Uploaded: Jan 10, 2012
I am generally a fan of massive public works projects. BART and the Golden Gate and Bay bridges locally, the space program and the interstate highway system are all examples of bold undertakings started in another era, which will pay multiple dividends far into the uncharted future.

I am less enthusiastic about our state's great water projects (primarily for thumbing their nervy engineer noses at Mother Nature), and recent, less inspired improvements like the capacity-neutral Bay Bridge retrofit, with bike lanes, and especially the Caldecott Tunnel expansion. Why go to the trouble of boring that ridge, to add only two more lanes and relieve congestion solely in the contra-flow direction? I'm reminded of that folly every time I drive to the West Bay, through the stacked, six-lanes-each way, Yerba Buena Island tunnel that was dug in the 1930s. Generally, more recent projects seem less imaginative, bold and useful than those created by earlier Californians.

Enter the California high-speed rail project. As a card-carrying Lionel train set veteran, I ought to love it – and I want to like it, at least. But I can't. I just can't make its claims add-up in my personal calculus, even before recent concerns, reported hereabouts last week, labeled the Rail Authority not-ready-for-prime-time.

That Peer Review Report cited problems with sustainable funding, the siting of early segments and a currently incomplete business plan. My concerns go deeper, and relate to the fundamentals of the project.
Pleading the case on its website, the Authority leads with "our economy needs a jumpstart." So this is a Keynesian stimulus project? In its companion YouTube video, 600,000 construction jobs are claimed. I'm in favor of counter-cyclical government spending, so I'm interested – especially if there's some fundamental transportation justification.

But then the track takes a wide curve and touts several other factors that set my nose a-twitchin' to the aroma of bovine leftovers.
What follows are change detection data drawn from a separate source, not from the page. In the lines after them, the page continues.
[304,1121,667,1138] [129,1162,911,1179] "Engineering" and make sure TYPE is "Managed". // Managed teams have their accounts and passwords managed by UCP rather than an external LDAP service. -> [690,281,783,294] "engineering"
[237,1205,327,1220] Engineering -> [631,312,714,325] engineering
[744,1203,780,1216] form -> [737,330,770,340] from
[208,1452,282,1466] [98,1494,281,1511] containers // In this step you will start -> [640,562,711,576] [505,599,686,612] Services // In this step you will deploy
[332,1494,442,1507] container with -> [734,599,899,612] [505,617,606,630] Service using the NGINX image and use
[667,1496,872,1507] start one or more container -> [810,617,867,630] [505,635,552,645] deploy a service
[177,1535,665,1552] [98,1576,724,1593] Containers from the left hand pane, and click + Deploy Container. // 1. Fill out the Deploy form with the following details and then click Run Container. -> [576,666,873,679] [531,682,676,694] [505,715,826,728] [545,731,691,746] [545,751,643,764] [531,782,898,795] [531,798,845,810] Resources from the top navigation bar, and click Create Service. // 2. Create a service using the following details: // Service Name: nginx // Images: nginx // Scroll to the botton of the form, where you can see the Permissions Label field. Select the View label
First, they claim 450,000 permanent jobs created by the economically self-sustainable system. Let's say those jobs average $60K annually, fully costed -- that'd be $27 Beellion dollars in wages alone, every year. That's a whole lot of ticket dollars from the claimed 117 million annual passengers, before paying for Anything else. And if, instead, that jobs number takes into account growth along the route, I neither believe it (way too speculative), nor would I be in-favor of it. The Central Valley is for farms.

They then claim that the cost of alternative infrastructure capacity in road lanes and airport runways would be twice the expense of building the rail system. I'm sorry, that doesn't pass the sniff test either, especially when the rail estimates have already recently doubled – and the unknowns associated with the roadbeds option are much fewer and farther betwixt. The Authority also claims substantial greenhouse gas avoidance, vs. alternatives. But the rail numbers are likely to be static, as the technology is known; cars and jets are both certain to improve dramatically in that regard.

But here's where the High-Speed rail train really leaves the track, for me – rail, even better, faster rail – is no better than the current air-based mass transit that by-passes land-based problems. It's not faster and cannot get much faster; it's not cheaper, either, and rail does not tie-into local transit substantially better than air alternatives. It feels like we're proposing to invest massively in better, faster ferry boats instead of bridges. Further, rail's technologies are already well-known as invented by others, elsewhere, so the economy is unlikely to receive the throw-off benefits of innovation associated with, say, the space program (not even Tang).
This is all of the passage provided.